ZusammenfassungIm Rahmen dieses Projektes wird ein 2-stufiges Segmentierungsverfahren zur Analyse von mikroskopischen Zellbildern erarbeitet. Der erste Schritt besteht aus einer Bildvorverarbeitung zur Bildartefaktbeseitigung und Vorsegmentierung der Zellbereiche. In Stufe 2 erfolgt dann die Datengenerierung innerhalb der Zellbereiche, die durch das zuvor trainierte Künstliche Neuronale Netz (KNN) klassifiziert werden.
Ausblick
Im weiteren Verlauf des Projektes soll überprüft werden, in wie weit ein KNN auf morphologisch komplexere Zellen übertragbar ist. Dabei könnten weitere Merkmale gefunden werden, die als Inputdaten für das KNN geeignet sind.
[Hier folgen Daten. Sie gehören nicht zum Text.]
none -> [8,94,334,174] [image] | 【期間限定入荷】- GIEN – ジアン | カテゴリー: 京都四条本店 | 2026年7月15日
Da im Endoplasma meist große Farbvariationen vorhanden sind, könnten die aus den Grauwerthistogrammen berechneten Varianzen als weitere Inputdaten herangezogen werden. Vielleicht können sogar die kompletten Histogramme als Inputdaten verwendet werden. In dem Fall müsste jedoch das KNN wesentlich erweitert und optimiert werden.